Edited by: Stephan Weidinger
Determinants of eczema: population-based cross-sectional study in Germany
Article first published online: 30 AUG 2010
© 2010 John Wiley & Sons A/S
Volume 66, Issue 2, pages 206–213, February 2011
How to Cite
Apfelbacher, C. J., Diepgen, T. L. and Schmitt, J. (2011), Determinants of eczema: population-based cross-sectional study in Germany. Allergy, 66: 206–213. doi: 10.1111/j.1398-9995.2010.02464.x
- Issue published online: 5 JAN 2011
- Article first published online: 30 AUG 2010
- Accepted for publication 8 July 2010
- allergic sensitization;
To cite this article: Apfelbacher CJ, Diepgen TL, Schmitt J. Determinants of eczema: population-based cross-sectional study in Germany. Allergy 2011; 66: 206–213.
Background: Eczema is a chronic inflammatory skin disease and is among the most frequent chronic conditions in childhood and adolescence. It is the aim of this study to investigate determinants of eczema in German children and adolescents.

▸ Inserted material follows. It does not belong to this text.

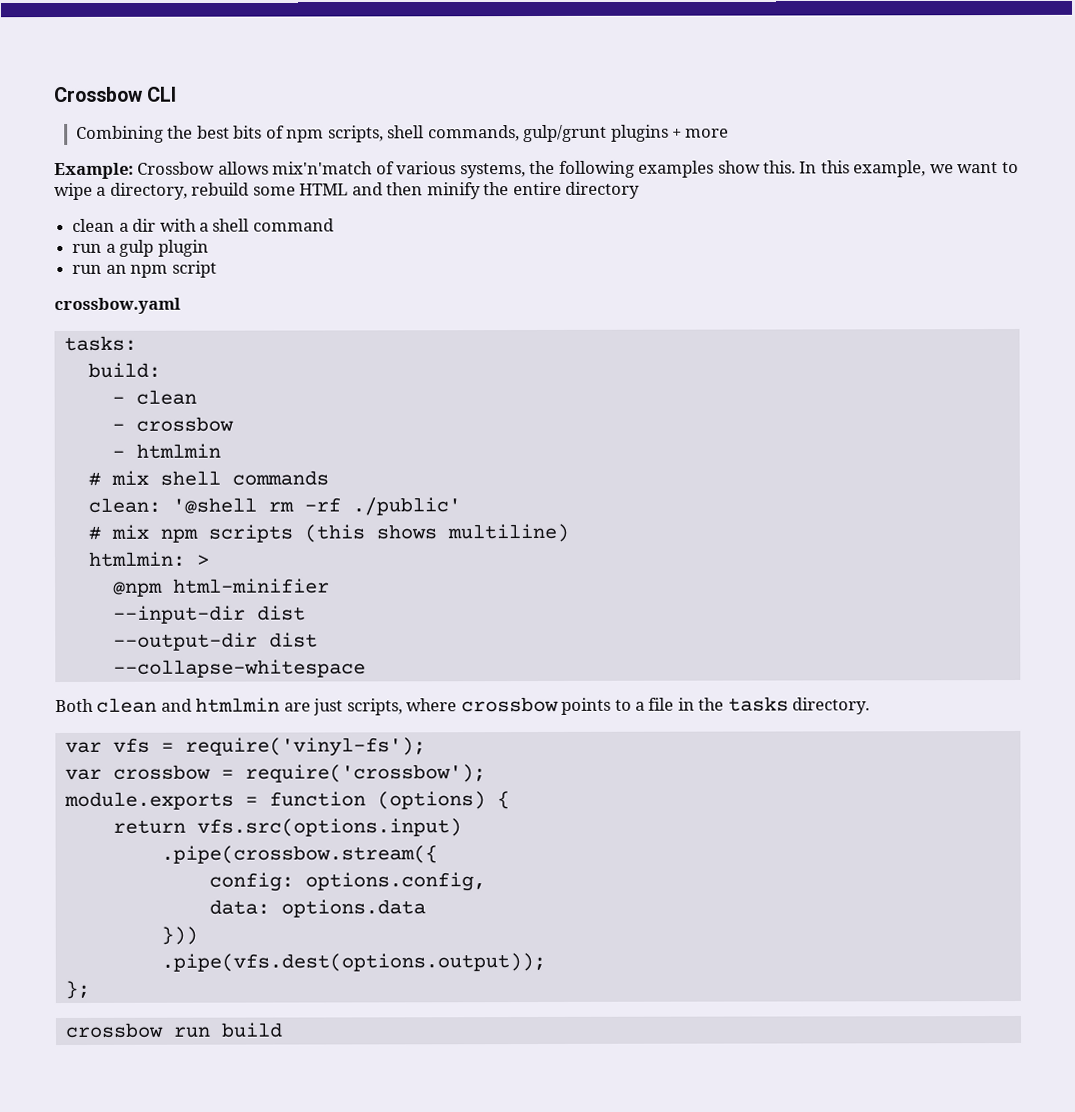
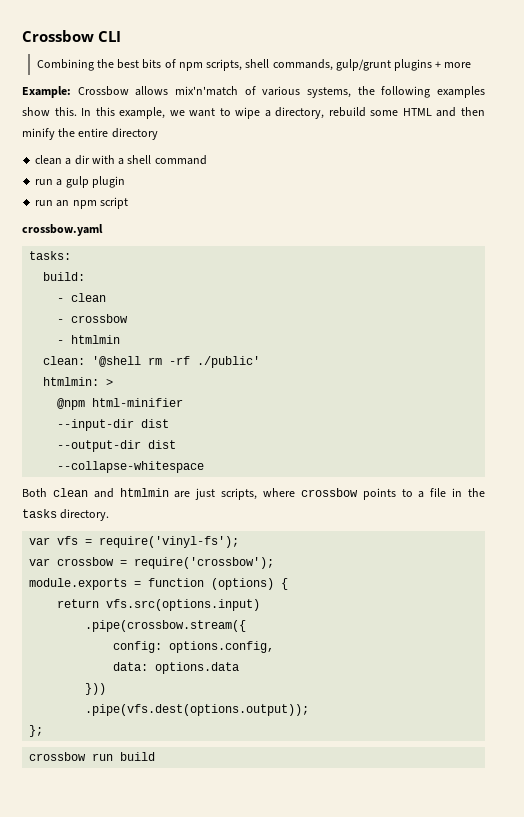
[87,470,329,486] // # mix shell commands -> (121, 339) none
[87,523,569,543] // # mix npm scripts (this shows multiline) -> (261, 362) none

Methods: Data were drawn from the public use files of the German Interview and Examination Survey for Children and Adolescents (KIGGS), a nationwide cross-sectional representative survey conducted between 2003 and 2006, including 17 641 children aged 0–17 (response rate: 66.6%). We investigated the association of a broad set of environmental and lifestyle exposures with ever physician-diagnosed eczema by means of univariable analyses and multivariable logistic regression modelling.
Results: The weighted prevalence of ever physician-diagnosed eczema was 13.2% [95% confidence interval (CI) 12.5–13.9%]. In multivariable analysis, significant positive associations of parental allergies (OR 1.94, 95% CI 1.72–2.19), parent-reported infection after birth (OR 1.45, 95% CI 1.05–2.00) and parent-reported jaundice after birth (OR 1.27, 95% CI 1.04–1.54) were revealed. Being a migrant (OR 0.63, 95% CI 0.49–0.80) and keeping a dog (OR 0.78, 95% CI 0.64–0.96) showed significant inverse associations with eczema. Other lifestyle (alcohol consumption during pregnancy) and environmental factors (mould on the walls, pets, origin from East/West Germany) were not significantly related to eczema.
Conclusions: This study suggests that a family history of allergies is the strongest determinant of eczema. Perinatal health problems were associated with eczema, pointing to the importance of early life factors in the manifestation of eczema.